Pakar Wanti-wanti Program Sosial Sulit Berdampak Tanpa Data Valid
Guru Besar sekaligus Head of Trisakti Sustainability Center (TSC) Juniati Gunawan menegaskan data tidak valid menjadi tantangan terbesar dalam penerapan prinsip keberlanjutan (sustainability) serta pengambilan kebijakan.
Hal itu disampaikan Juniati dalam panel diskusi Understanding Why Social Programs Do Not Translate into Real and Lasting Impact pada Bangun Bangsa Conference 2026 bertajuk Sustainable Community Growth: Shaping Indonesia's Future Inclusive Economy di Menara Bank Mega, Jakarta, Kamis (6/8).

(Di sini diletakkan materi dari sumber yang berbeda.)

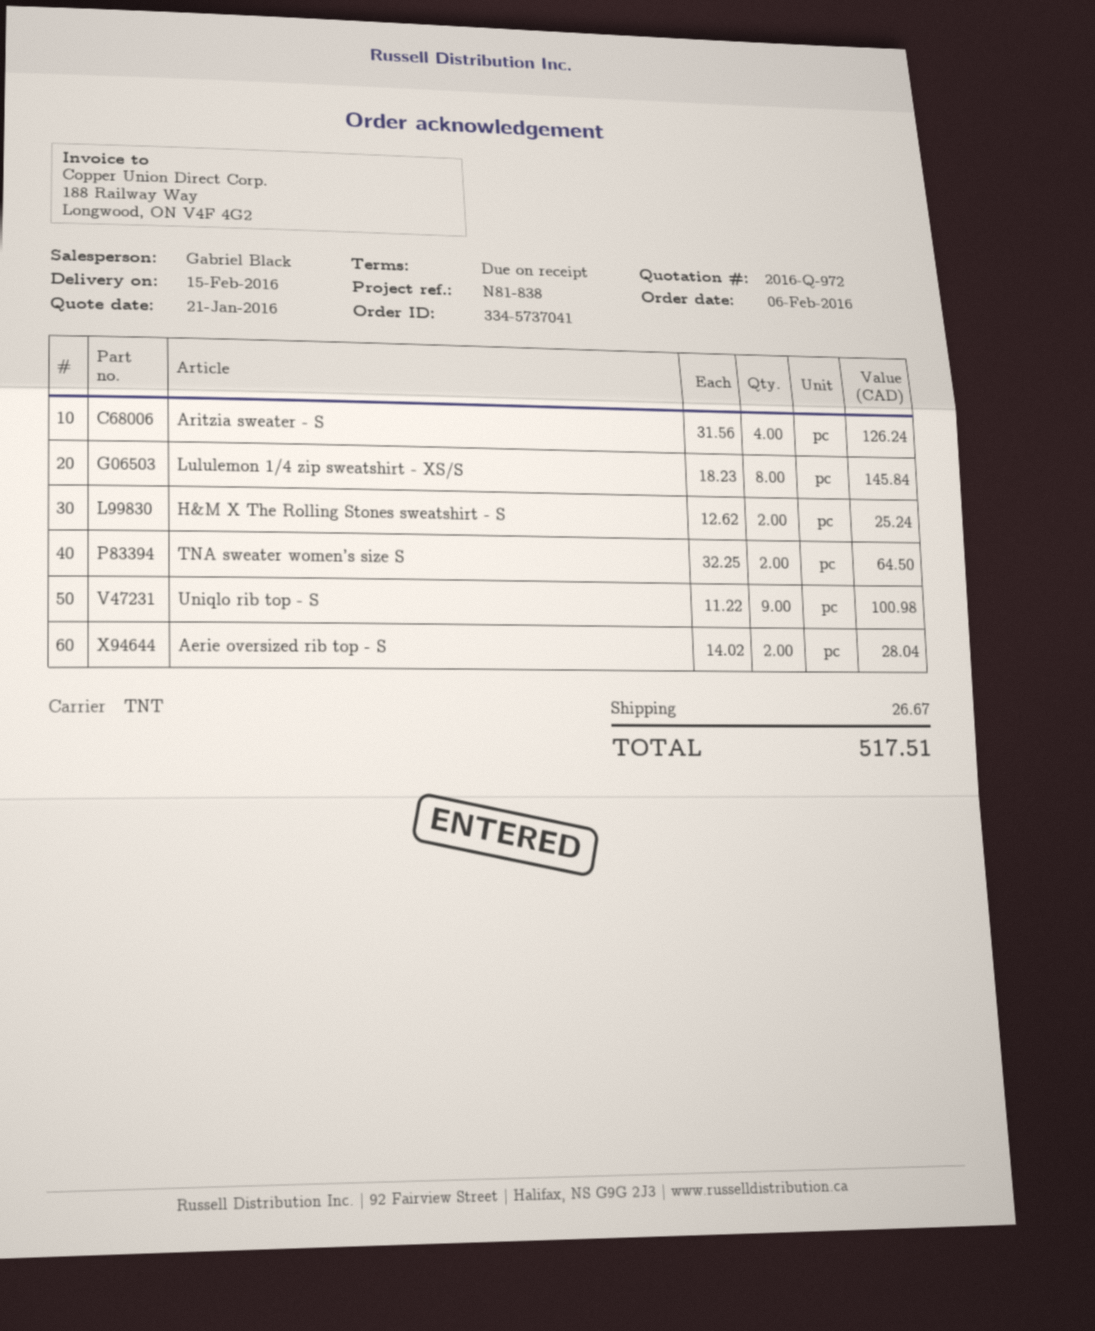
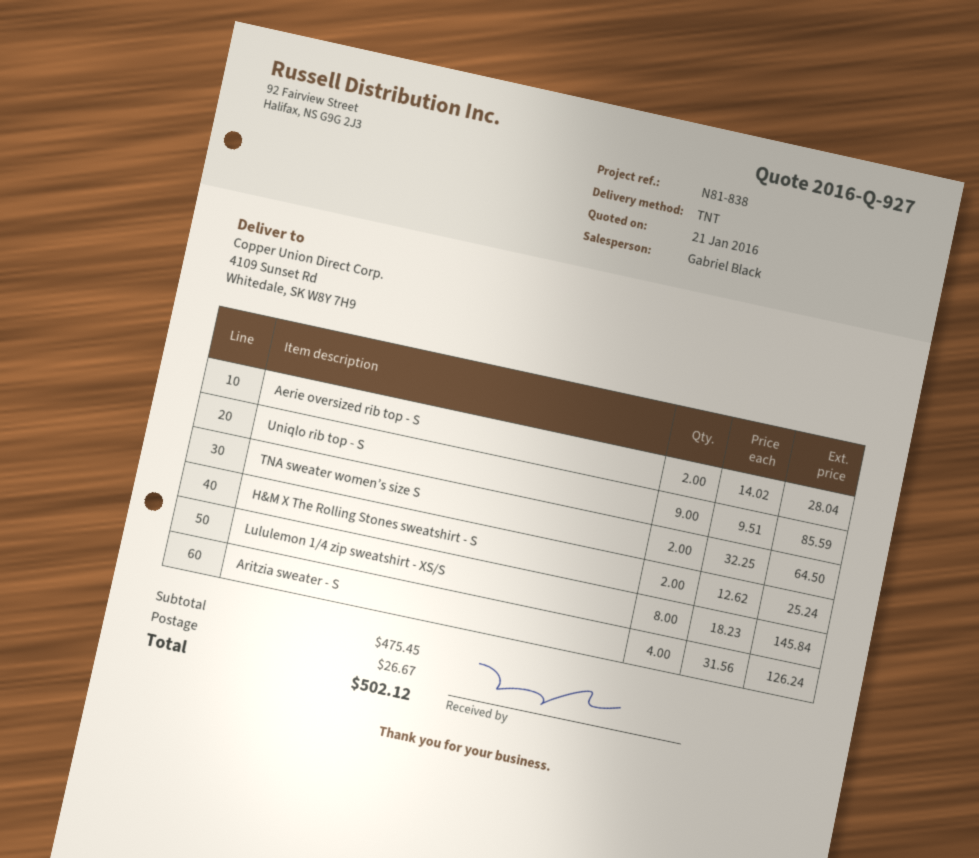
quote number: 2016-Q-972 -> 2016-Q-927
Uniqlo rib top - S: 9 x 11.22 = 100.98 -> 9 x 9.51 = 85.59
total: 517.51 -> 502.12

Juniati mengungkapkan bahwa membludaknya informasi kerap memicu pengolahan data yang tidak terukur dan minim pembuktian.
"Tantangan terbesar sustainability, apalagi untuk mengambil keputusan, adalah ketidakvalidan, ketidakreliabelan data. Kenapa? Terlalu banyak informasi," ujar Juniati.
Ia memaparkan bahwa data tidak valid berarti informasi yang disampaikan tidak terukur dan tidak memiliki bukti konkret. Sementara, data tidak reliabel terjadi ketika penyampai data bukanlah pihak yang memiliki kompetensi di bidang tersebut.
"Kalau datanya tidak valid, tidak reliable, terus apa yang akan dihasilkan? Ya tentu sebuah pengambilan keputusan yang salah juga," tegasnya.
Dampak dari data yang keliru ini terbukti signifikan, terutama pada program community impact atau investasi sosial. Menurut Juniati, kegiatan keberlanjutan tidak akan berhasil jika dari awal tidak ditopang oleh data awal yang kuat, social mapping, serta penyesuaian kearifan lokal.
Tanpa pemetaan dan data yang akurat, Juniati mengatakan program keberlanjutan hanya akan menjadi tumpukan kegiatan tanpa hasil jangka panjang.
Kemudian, Juniati juga menyoroti pentingnya keterukuran program dari sekadar output menuju impact atau dampak berkelanjutan. Banyak perusahaan terlalu fokus membuat banyak kegiatan atau output tanpa pemantauan dan evaluasi yang berkesinambungan.
Ia menegaskan keberlanjutan harus berjalan secara integratif dan berputar terus-menerus, mulai dari perencanaan, pelaksanaan, pemantauan, evaluasi, hingga tindakan perbaikan (action).
"Mending kegiatannya jangan banyak-banyak, tetapi terukur dengan jelas sehingga sampai ke impact," pungkas Juniati.